Вдруг в зале вспыхивает смешок. Сначала тихий, потом истеричный. Хейвен. Она стоит, дёргая взглядом от меня к Аполлону и затем к Кроносу, и хихикает так, будто услышала анекдот.
Я устраиваюсь поудобнее, скрещиваю руки на груди и готовлюсь наслаждаться шоу. Её фирменным, полусумасшедшим шоу. Обожаю, кстати, без тени осуждения.
— Этого не может быть, — выдыхает она наконец. — Это бред.
— Бред, который чертовски складный, — парирую я. — Аполлон помнит тебя. Всегда знал, кто ты. Поэтому и не выдерживает больше двух секунд смотреть тебе в глаза.
Хейвен смотрит на Аполлона. И тут во мне что-то шевелится — почти жалость. Ей нужн лишь его ответ. А он стоит, молчит, как чертова амёба. Девчонка переживает полный набор возможных травм, и никто не удосуживается облегчить ей этот бардак.
— Аполлон, это правда? — спрашивает Хейвен. Обычно у неё голос уверенный, наглый, местами раздражающий. Сейчас — тихий-тихий. Ответа нет, и она повторяет: — Аполлон?
Ладонь зудит. Я держу её под столом, на бедре, но пальцы дёргаются, требуют свободы — без участия той крошечной рациональной доли, что во мне ещё дышит.
Поднимая руку, я ловлю взгляд брата. Зевс уже раскрывает рот со своим обычным нравоучением — поздно. По примеру Хайдеса хватаю стеклянный бокал и запускаю его в Аполлона. Увы, приходится целить не в голову, а мимо плеча. Бокал свистит рядом, Аполлон впервые дёргается — и вдребезги врезается в стену.
— Ты охренел?! — визжит Афина. От всех людей не ожидал у неё такого братского рефлекса. — Ты мог его ранить!
Я фыркаю и перекатываю в пальцах вилку:
— С такой шевелюрой его и пулей не прошибёшь.
Она бормочет ругательства. Мне плевать. Зевс вырывает у меня вилку — и тут Хайдес ловит мой взгляд. Он улыбается. Едва заметно — но я знаю. Это не издёвка, это одобрение.
Аполлон проводит рукой по волосам, закидывает их назад и шумно выдыхает.
— Да. Я помню тебя.
Он меня только что переиграл. Его четыре слова — те самые, что перепишут жизнь Коэн.

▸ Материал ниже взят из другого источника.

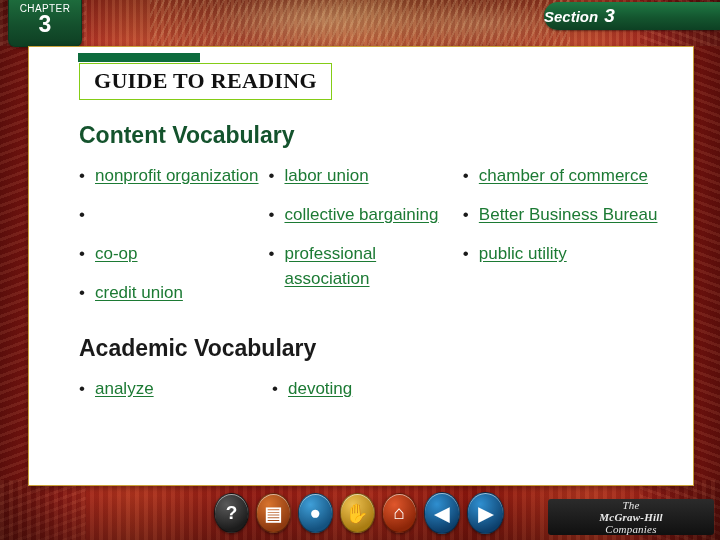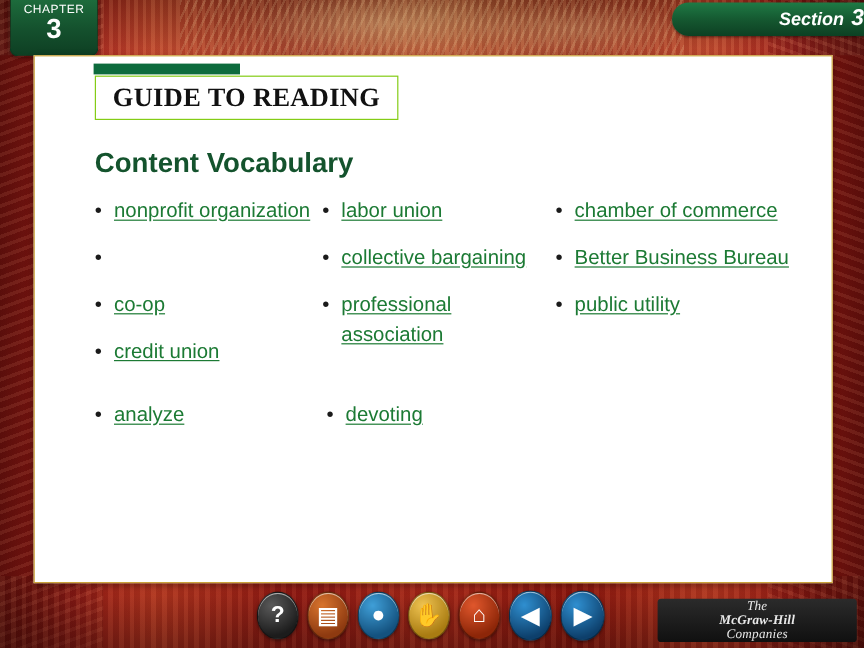--- a/index.html
+++ b/index.html
@@ -86,28 +86,28 @@
     font-weight: bold;
     line-height: 23px;
     margin-top: -1px;
   }
 
   
   .section-banner {
     position: absolute;
     right: 0;
     top: 2px;
-    width: 160px;
+    width: 176px;
     height: 28px;
     background: linear-gradient(180deg, #1f7a45 0%, #14562f 55%, #0d4023 100%);
     border-radius: 14px 0 0 14px;
     box-shadow: 0 1px 2px rgba(0,0,0,0.45);
     display: flex;
     align-items: center;
-    justify-content: flex-end;
+    justify-content: flex-start;
     gap: 6px;
     color: #ffffff;
   }
   .section-banner .sec-word {
     font-size: 15px;
     font-weight: bold;
     font-style: italic;
   }
   .section-banner .sec-num {
     font-size: 19px;
@@ -334,20 +334,21 @@
             <span class="vocab-term">Better Business Bureau</span>
           </div>
           <div class="vocab-item">
             <span class="bullet">•</span>
             <span class="vocab-term">public utility</span>
           </div>
         </div>
 
       </div>
 
+      <div class="academic-heading">Academic Vocabulary</div>
 
       <div class="academic-cols">
         <div class="col-1">
           <div class="vocab-item">
             <span class="bullet">•</span>
             <span class="vocab-term">analyze</span>
           </div>
         </div>
         <div class="col-2">
           <div class="vocab-item">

Её рот приоткрывается. Полные губы дрожат, глаза вот-вот выкатятся.
— Ты помнишь, что был в приюте со мной?
Аполлон лишь кивает.
Я пытаюсь поймать взгляд Хайдеса. Легко; он уже готов послать меня к чёрту и не вмешиваться. Я прищуриваюсь и киваю в сторону Аполлона. Предупреждение. Или они вдвоём подталкивают его говорить, или я включаю режим «псих» и развлекаюсь сам.
Ситуация абсурдна.
— Аполлон, — голос Хайдеса острый, как лезвие. — Ты мой брат, и я тебя люблю. Но если ты немедленно не объяснишься с Хейвен — и она это заслужила, — я буду первым, кто надерет тебе зад.